An emulsion was prepared by thoroughly mixing the following materials using an ultrasonic dispersion system.

  The aqueous phase system in the above table contained a 0.02 wt% aqueous solution of BYK348.

  About 3 ml of material is deposited over one end of an 8.5 inch × 11 inch sample of substrate material coated with a primer as described above, and drawn down over the film using a wire wound rod, A nominal (30 μm) thick (wet) coating was produced. The sample was dried for about 90 seconds at room temperature and room humidity conditions. The sample was then placed in an oven at 150 ° C. for 2 minutes.

  The sample is then immersed in an acetone bath for 30 seconds, dried in air for about 1 minute, and immersed in a 1M HCl bath for 1 minute, gently washed / stirred in the water bath for 10 seconds, and in an oven. It was further dried for 2 minutes at 150 ° C.

  At this stage, a network mesh of metal film on the PET substrate was generated. In the next step, a self-supporting mesh is generated.

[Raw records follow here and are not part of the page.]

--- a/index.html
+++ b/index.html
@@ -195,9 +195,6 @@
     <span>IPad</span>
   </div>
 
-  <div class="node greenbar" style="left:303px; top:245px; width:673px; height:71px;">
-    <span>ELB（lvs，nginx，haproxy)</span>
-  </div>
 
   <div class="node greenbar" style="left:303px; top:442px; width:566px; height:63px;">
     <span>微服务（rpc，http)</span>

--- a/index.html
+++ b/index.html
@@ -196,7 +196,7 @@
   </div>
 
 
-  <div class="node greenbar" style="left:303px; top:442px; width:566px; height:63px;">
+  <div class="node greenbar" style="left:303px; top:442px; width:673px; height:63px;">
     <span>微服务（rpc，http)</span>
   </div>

An electrolyte bath was prepared by making the following solution described in mass percent.
7.00% CuSO ₄ · _5H 2 O
0.029% Polyethylene glycol 0.010% Sodium dodecyl sulfate 9.61% H ₂ SO ₄
0.021% HCl
83.33% deionized water

  This solution was mixed in a 12 quart Prolon Bucket 10 inches in diameter and 12 inches in height.

  A power supply (Mastech, HY1803D) is placed next to the electrolyte bath, the negative electrode is attached to a flat copper electrode (5 inches wide, 1 inch long), and the positive electrode is a fine mesh sample of approximately the same dimensions. It was attached to a flat copper plate (approximately 4 inches wide and 5 inches long) that was used as a counter electrode.

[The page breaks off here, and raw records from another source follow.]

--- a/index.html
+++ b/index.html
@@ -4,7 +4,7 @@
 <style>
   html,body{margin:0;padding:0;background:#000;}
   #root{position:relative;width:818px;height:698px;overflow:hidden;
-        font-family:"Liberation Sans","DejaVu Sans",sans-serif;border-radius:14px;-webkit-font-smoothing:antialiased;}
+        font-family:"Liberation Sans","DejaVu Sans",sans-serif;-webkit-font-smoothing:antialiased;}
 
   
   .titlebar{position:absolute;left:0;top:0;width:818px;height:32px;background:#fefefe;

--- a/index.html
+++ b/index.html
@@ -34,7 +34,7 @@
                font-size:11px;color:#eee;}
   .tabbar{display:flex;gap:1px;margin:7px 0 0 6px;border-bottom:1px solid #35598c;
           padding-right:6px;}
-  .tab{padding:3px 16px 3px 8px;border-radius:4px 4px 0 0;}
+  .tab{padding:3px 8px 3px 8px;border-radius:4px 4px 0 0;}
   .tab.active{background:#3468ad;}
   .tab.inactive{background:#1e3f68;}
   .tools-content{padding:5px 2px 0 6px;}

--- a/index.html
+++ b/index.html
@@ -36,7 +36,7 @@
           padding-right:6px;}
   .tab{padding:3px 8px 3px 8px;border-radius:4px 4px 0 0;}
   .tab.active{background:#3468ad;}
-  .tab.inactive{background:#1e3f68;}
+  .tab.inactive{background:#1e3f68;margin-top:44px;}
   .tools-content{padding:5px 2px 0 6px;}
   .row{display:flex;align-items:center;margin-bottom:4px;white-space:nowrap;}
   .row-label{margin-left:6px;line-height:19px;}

  A sample of the microstructured mesh on the substrate is clamped to the negative copper electrode along the top edge and placed almost completely into the electrolyte solution to secure the electrode fixture (5 inch x 1 inch copper) Was lowered to a depth just before contacting the plating tank (having a mesh of about 5 mm outside the plating tank). The positive electrode plate was then immersed in an electrolyte solution.

  After soaking both electrodes, the power supply was operated according to the desired resistance for 10 or 15 minutes at a stable current of 1.01 amps. Samples plated for 10 minutes were removed after the first 5 minutes of plating, removed from the clamp, inverted (up and down), re-fixed, and plated again to obtain better plating thickness uniformity. In contrast, the sample plated for 15 minutes was inverted after 7.5 minutes. The coated substrate was then removed from the bath, washed over the sample with running tap water in less than 1 minute, and allowed to dry in air.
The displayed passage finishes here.